Lyle and Inez recently sold their house on the corner of Cedar and West River and moved to the Prairie Ridge Apartments on Big Blue Stem Lane.

“Even last year in our house, we were pretty crowded. We’ve got our kids. Our grandkids. Our great-grandkids. We have 30 people,” Inez said.

Lyle and Inez have nine grandchildren and more than a dozen great-grandchildren.

“We had three kids, and each of our kids had three kids,” Inez noted.

Mike lives in Red Wing. Susie lives near Spring Valley. And Peggy Johnson lives north of Colfax in the Town of Grant in the Popple Creek area.

“On Christmas Day, every year we get together. I don’t buy gifts anymore. There’s too many. We do a gift exchange,” Inez said.

Christmas stockings

Lyle and Inez said they could not recall a special gift they bought for any of their children.

“They always made a list, and we picked out a few items,” Inez said.

“You used to hang up stockings,” Lyle said.

“Oh, yes, I had all kinds of stockings hung on our fireplace,” Inez said.

“They’d get kind of excited about that on Christmas morning. We’d put those little cars in there. And candy,” Lyle said.

“When the kids were little and still believed in Santa Claus, then we opened our gifts on Christmas Day. We’d have to hide them and bring them out during the night,” Inez said.

“One thing I do remember that I got for all of our grandkids is I bought them all Cabbage Patch dolls. Brent still has his. It had a sailor suit on, so he named it Anchor. Or rather, Peggy still has it,” Inez said.

“I tried to find one with their name, but you couldn’t always do that. They were really popular when my grandkids were little,” she said.

“I used to do a lot of baking. I still do now, for Christmas,” Inez said.
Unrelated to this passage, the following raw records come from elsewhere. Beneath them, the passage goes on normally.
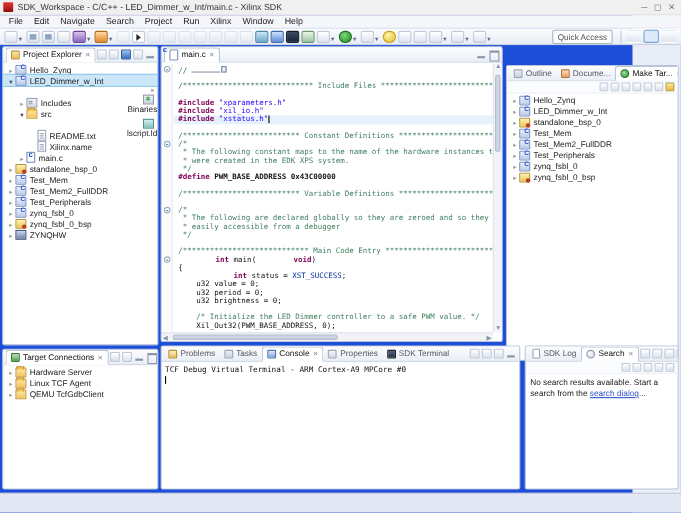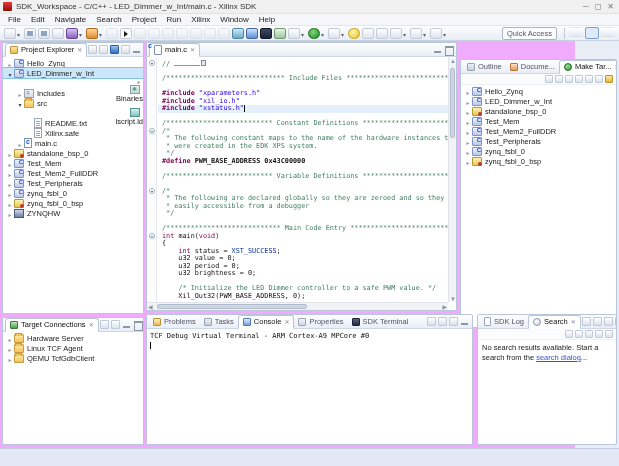--- a/index.html
+++ b/index.html
@@ -5,7 +5,7 @@
   * { box-sizing: border-box; margin: 0; padding: 0; }
   html,body { width:619px; height:466px; }
   body { font-family:"Liberation Sans", sans-serif; background:#e9edf5; overflow:hidden; }
-  .window { position:relative; width:575px; height:466px; background:#f0abfc; }
+  .window { position:relative; width:575px; height:466px; background:#1d4ed8; }
 
   
   .titlebar { position:absolute; left:0; top:0; width:619px; height:14px; background:#f0f0f0; display:flex; align-items:center; padding:0 3px; border-bottom:1px solid #e2e2e2;}

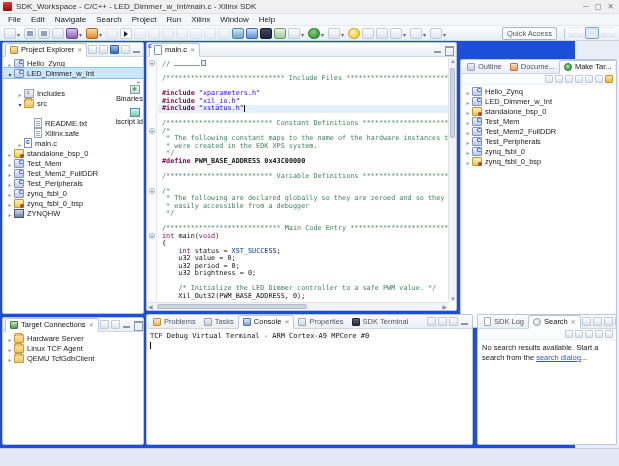--- a/index.html
+++ b/index.html
@@ -277,7 +277,7 @@
         <div class="tree-row" style="padding-left: 23px;">
           <span class="arrow"></span>
           <span class="ticon ic-textfile"></span>
-          <span>Xilinx.safe</span>
+          <span>Xilinx.name</span>
         </div>
         <div class="tree-row" style="padding-left: 13px;">
           <span class="arrow">▸</span>

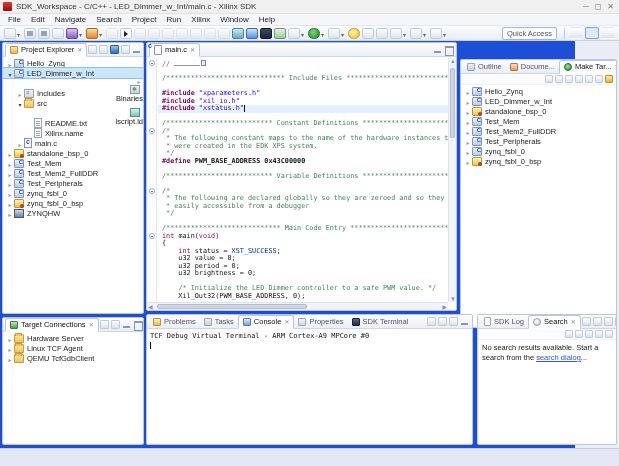--- a/index.html
+++ b/index.html
@@ -108,7 +108,7 @@
   .tk-cm { color:#3f7f5f; }
   .tk-pp { color:#7f0055; font-weight:bold; }
   .tk-str { color:#2a00ff; }
-  .tk-kw { color:#7f0055; font-weight:normal; }
+  .tk-kw { color:#7f0055; font-weight:bold;margin-left:34px; }
   .tk-pl { color:#111; }
   .tk-def { color:#111; font-weight:bold; }
   .tk-mac { color:#00309c; }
Inez also makes lefse for the craft sale at the Grapevine on the Saturday gun deer season opens.

“Peggy can really roll out lefse. I used to always just go and fry it for her,” she said, noting that as she has started making more lefse herself, she finds that she actually enjoys rolling it out.

“I always make white rolled out cookies with frosting, too,” Inez said.
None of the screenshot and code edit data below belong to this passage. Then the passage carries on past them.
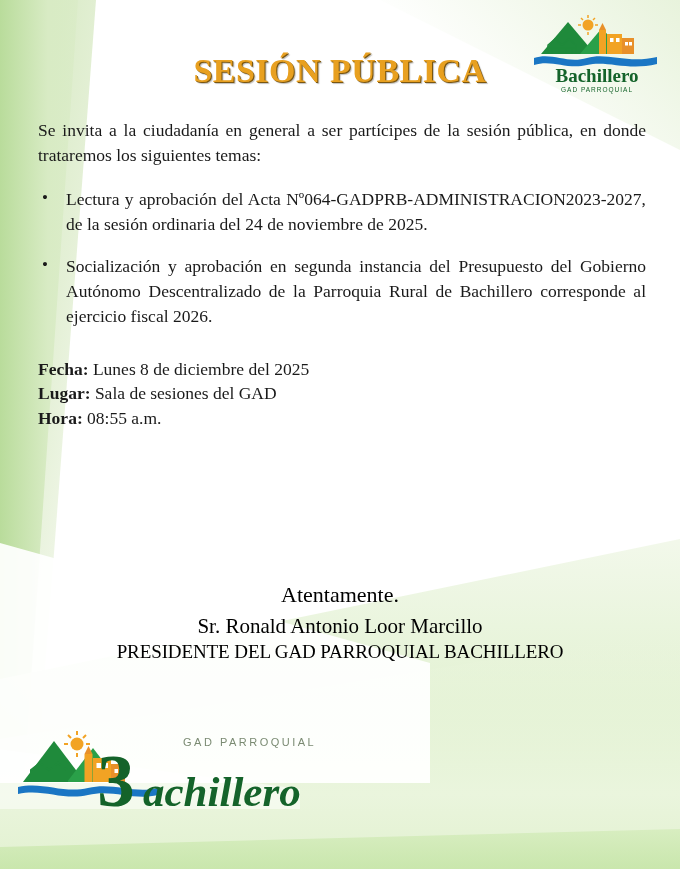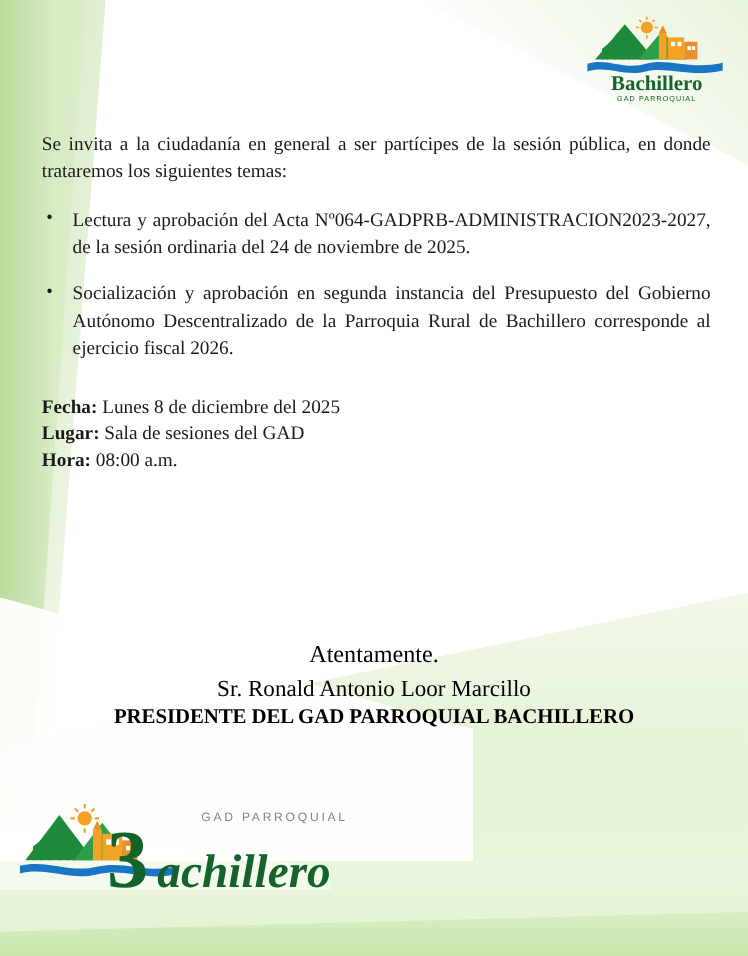--- a/index.html
+++ b/index.html
@@ -246,6 +246,7 @@
       </svg>
     </div>
 
+    <div class="title">SESIÓN PÚBLICA</div>
 
     <div class="body-text">
 

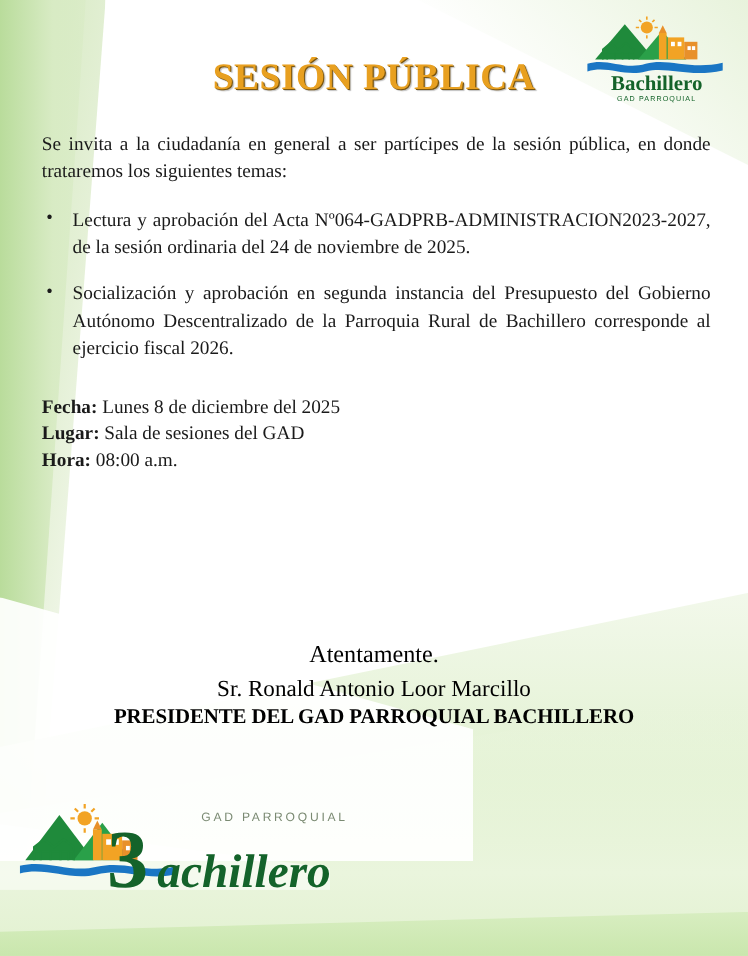--- a/index.html
+++ b/index.html
@@ -268,7 +268,7 @@
         </div>
         <div>
           <span class="lbl">Hora:</span>
-          <span>08:00 a.m.</span>
+          <span>08:55 a.m.</span>
         </div>
       </div>
     </div>

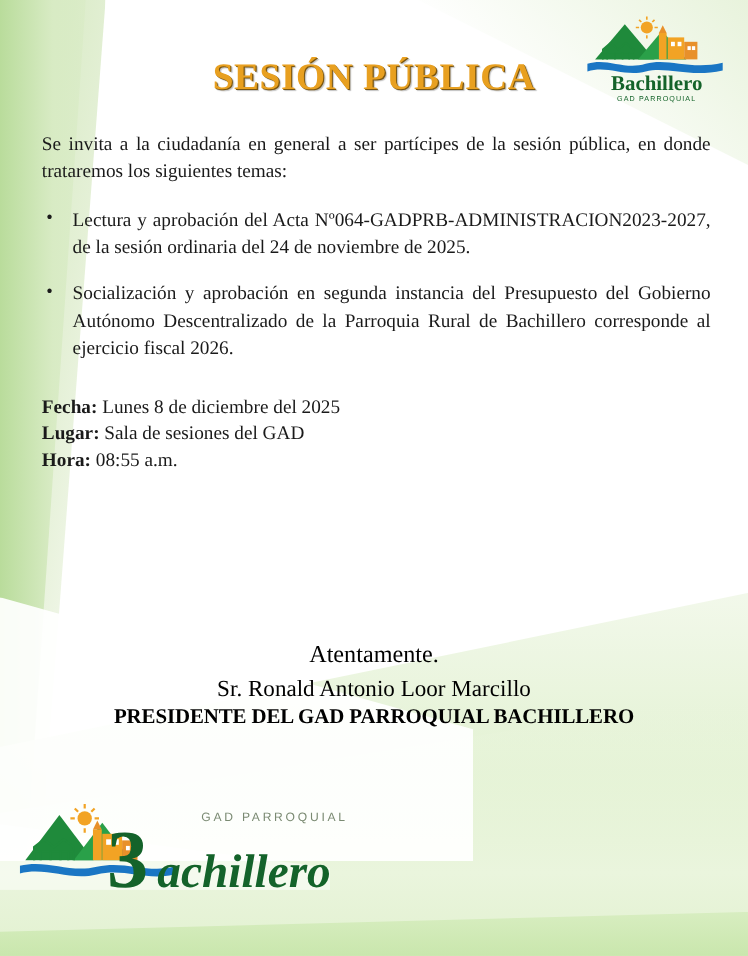--- a/index.html
+++ b/index.html
@@ -178,7 +178,7 @@
   }
   .sign .role {
     font-size: 19px;
-    font-weight: bold;
+    font-weight: normal;
     letter-spacing: -0.1px;
   }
“Peggy says her kids are so fortunate to have grandparents. All my kids had was my mother. My dad died young. Lyle’s mother and dad died young. They only had a grandma. As Peggy says, her kids have had two sets of grandparents,” Inez said.

“I only knew one grandparent. She lived with us,” Lyle said.

“They didn’t live to be so old back then. My dad was only 49. Your dad was 58 or 59,” Inez said.

“He was 59 in (19)59,” Lyle said.

“Our family was fortunate, really. We were too, when you stop to think about it,” Lyle said.

“I think we’ve been very lucky,” he said.